## Supplied entries:
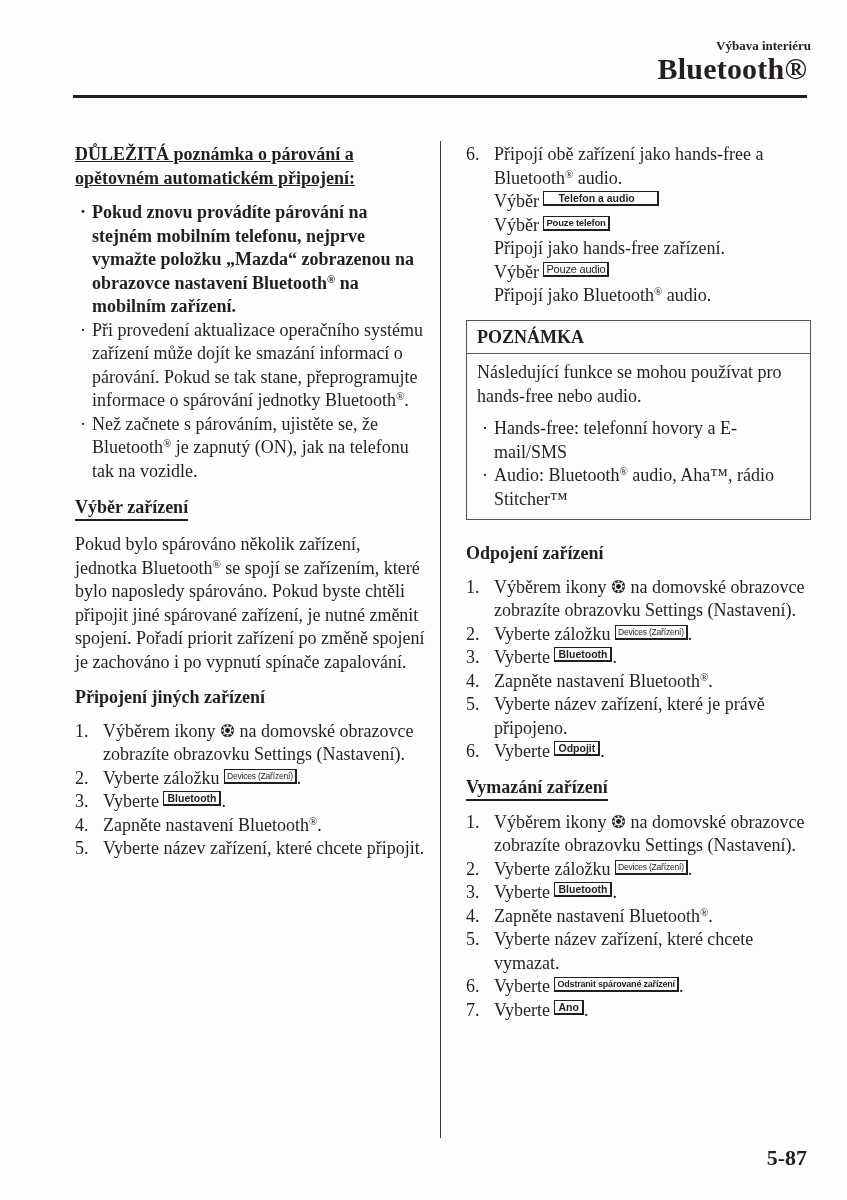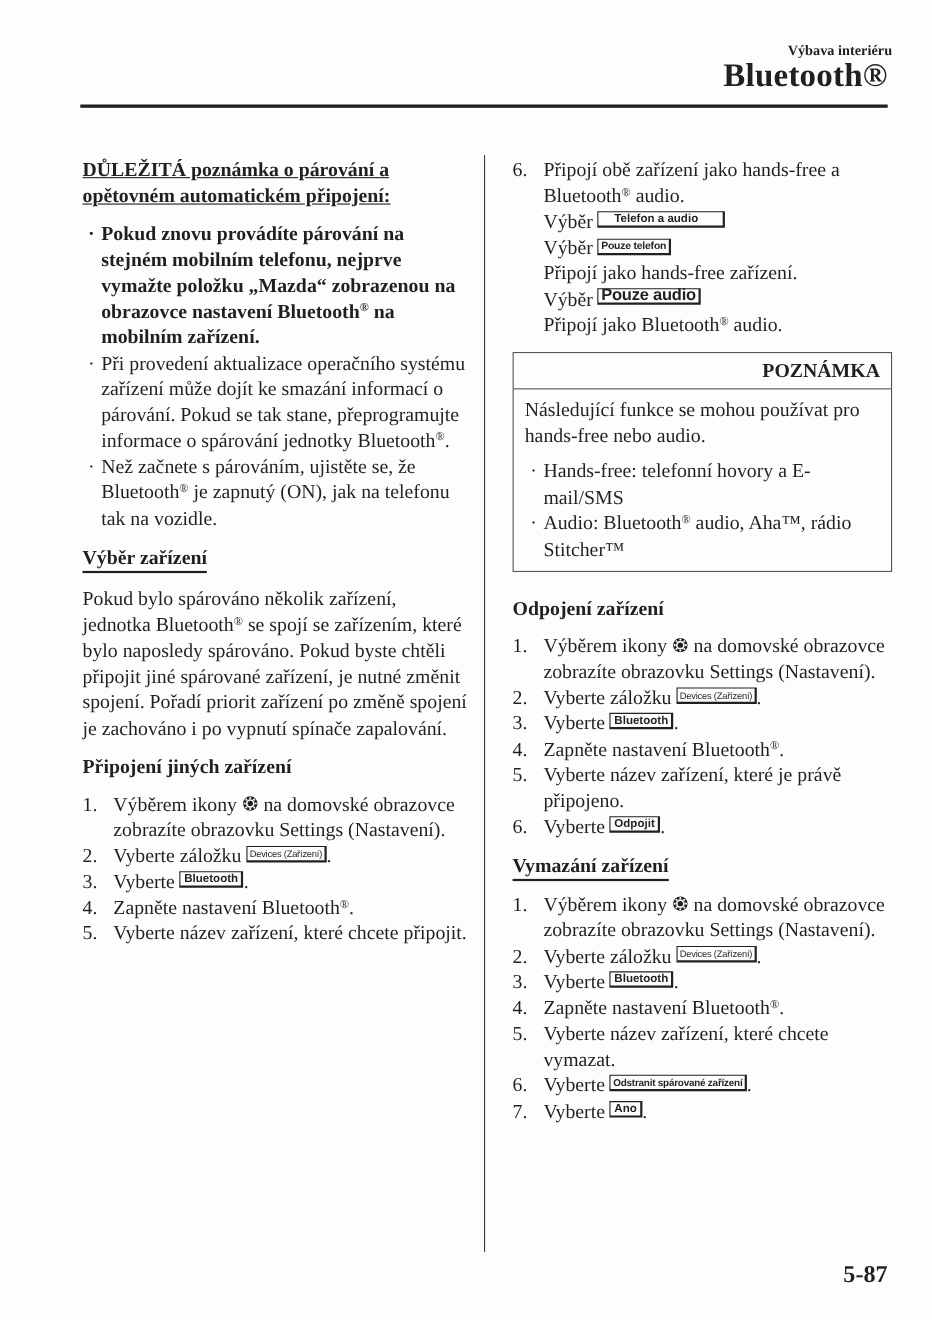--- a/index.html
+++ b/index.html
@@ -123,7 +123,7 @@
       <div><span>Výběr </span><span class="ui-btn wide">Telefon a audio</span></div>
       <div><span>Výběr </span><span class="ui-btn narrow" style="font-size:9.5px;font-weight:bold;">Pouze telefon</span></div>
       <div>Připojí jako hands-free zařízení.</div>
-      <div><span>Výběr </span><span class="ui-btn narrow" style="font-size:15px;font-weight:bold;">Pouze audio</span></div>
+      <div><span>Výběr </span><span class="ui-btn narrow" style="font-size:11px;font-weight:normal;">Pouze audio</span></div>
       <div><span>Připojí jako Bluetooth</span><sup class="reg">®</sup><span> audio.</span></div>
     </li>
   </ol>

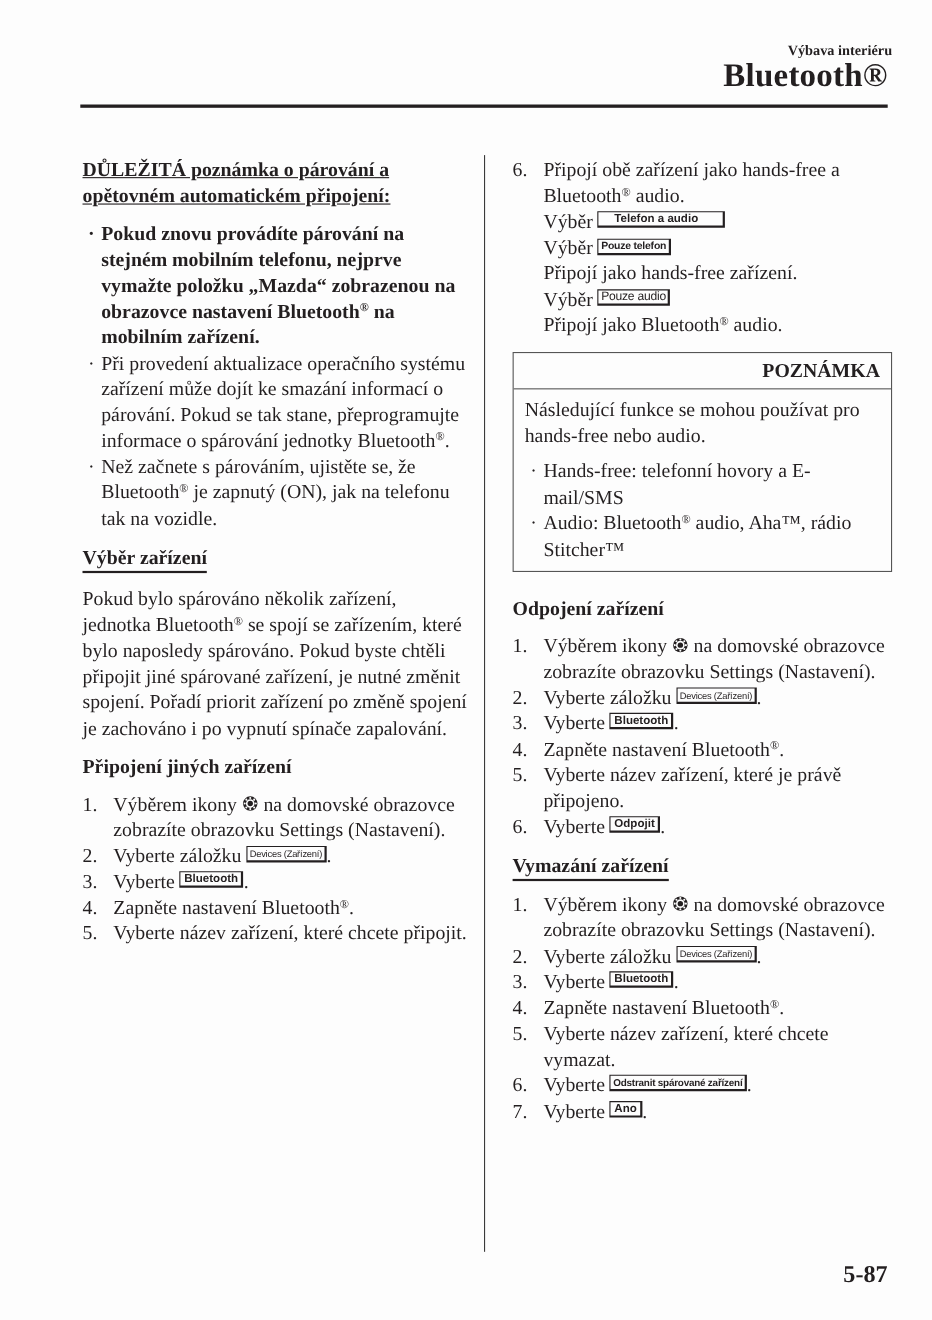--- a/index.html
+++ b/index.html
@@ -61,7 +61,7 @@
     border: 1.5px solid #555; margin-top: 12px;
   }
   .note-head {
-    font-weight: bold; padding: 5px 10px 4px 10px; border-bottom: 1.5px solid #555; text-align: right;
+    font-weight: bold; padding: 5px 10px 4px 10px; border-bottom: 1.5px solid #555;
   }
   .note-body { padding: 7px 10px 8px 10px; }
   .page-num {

## Task description:
The number alone is wanted: how many lines of the records above include the string "bold".

## Answer section:
4